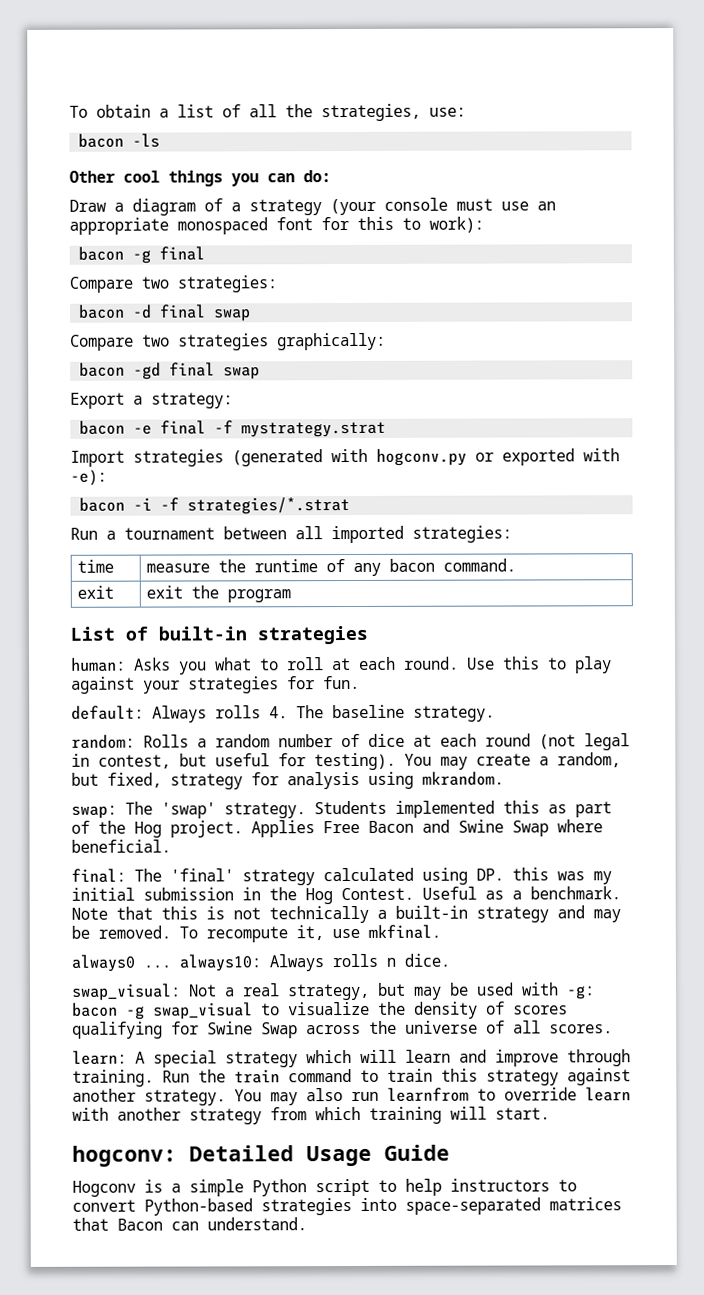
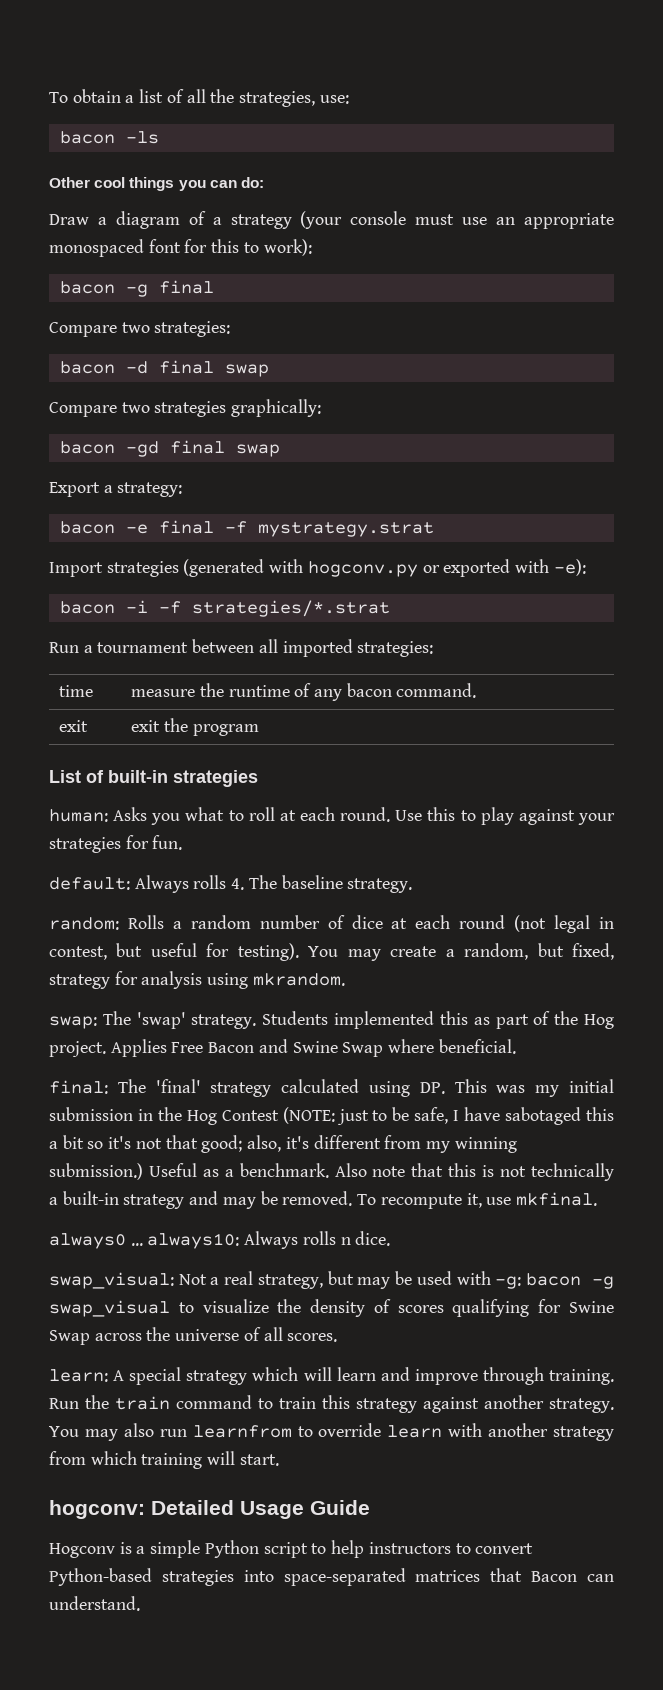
[512,867,549,881] this -> [454,1079,487,1093] This
[341,887,414,901] Contest. -> [221,1107,614,1125] [49,1135,517,1153] [49,1163,143,1180] Contest (NOTE: just to be safe, I have sabotaged this a bit so it's not that good; also, it's different from my winning submission.)
[71,907,108,920] Note -> [334,1163,406,1177] Also note

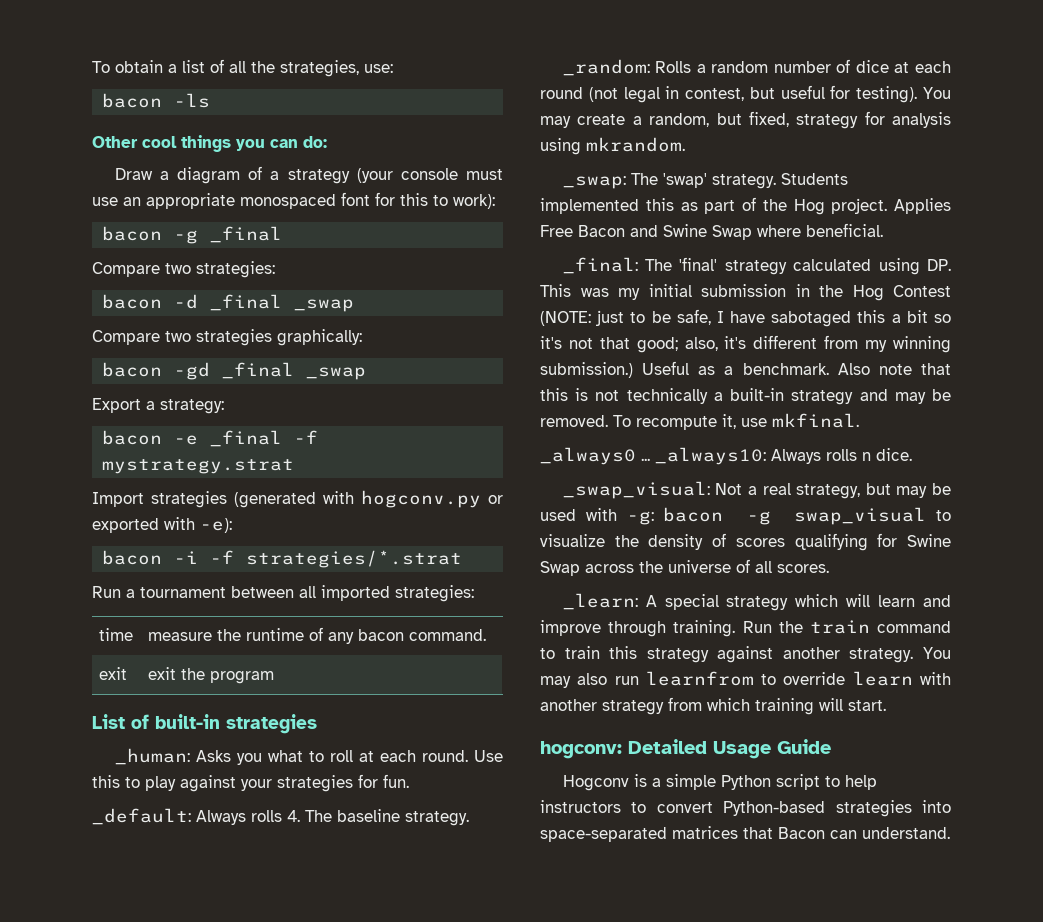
[158,280,214,294] final -> [210,226,283,243] _final
[158,360,269,377] final swap -> [210,294,355,312] _final _swap
[169,440,280,457] final swap -> [222,362,367,380] _final _swap
[158,520,214,534] final -> [210,430,283,447] _final
[49,809,108,822] human: -> [114,748,190,765] _human:
[49,877,130,890] default: -> [92,808,191,825] _default:
[49,917,119,930] random: -> [562,59,650,76] _random:
[49,1016,97,1029] swap: -> [562,176,626,189] _swap:
[49,1080,108,1094] final: -> [562,257,638,274] _final:
[49,1233,240,1249] always0 ... always10: -> [540,447,766,465] _always0 ... _always10:
[49,1272,174,1289] swap_visual: -> [562,481,710,499] _swap_visual:
[49,1369,108,1382] learn: -> [562,593,638,610] _learn:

###

WORK ITEM:
I'd like the material above repeated exactly, with the pictures omitted.

FINISHED EXERCISE:
[512,867,549,881] this -> [454,1079,487,1093] This
[341,887,414,901] Contest. -> [221,1107,614,1125] [49,1135,517,1153] [49,1163,143,1180] Contest (NOTE: just to be safe, I have sabotaged this a bit so it's not that good; also, it's different from my winning submission.)
[71,907,108,920] Note -> [334,1163,406,1177] Also note

[158,280,214,294] final -> [210,226,283,243] _final
[158,360,269,377] final swap -> [210,294,355,312] _final _swap
[169,440,280,457] final swap -> [222,362,367,380] _final _swap
[158,520,214,534] final -> [210,430,283,447] _final
[49,809,108,822] human: -> [114,748,190,765] _human:
[49,877,130,890] default: -> [92,808,191,825] _default:
[49,917,119,930] random: -> [562,59,650,76] _random:
[49,1016,97,1029] swap: -> [562,176,626,189] _swap:
[49,1080,108,1094] final: -> [562,257,638,274] _final:
[49,1233,240,1249] always0 ... always10: -> [540,447,766,465] _always0 ... _always10:
[49,1272,174,1289] swap_visual: -> [562,481,710,499] _swap_visual:
[49,1369,108,1382] learn: -> [562,593,638,610] _learn:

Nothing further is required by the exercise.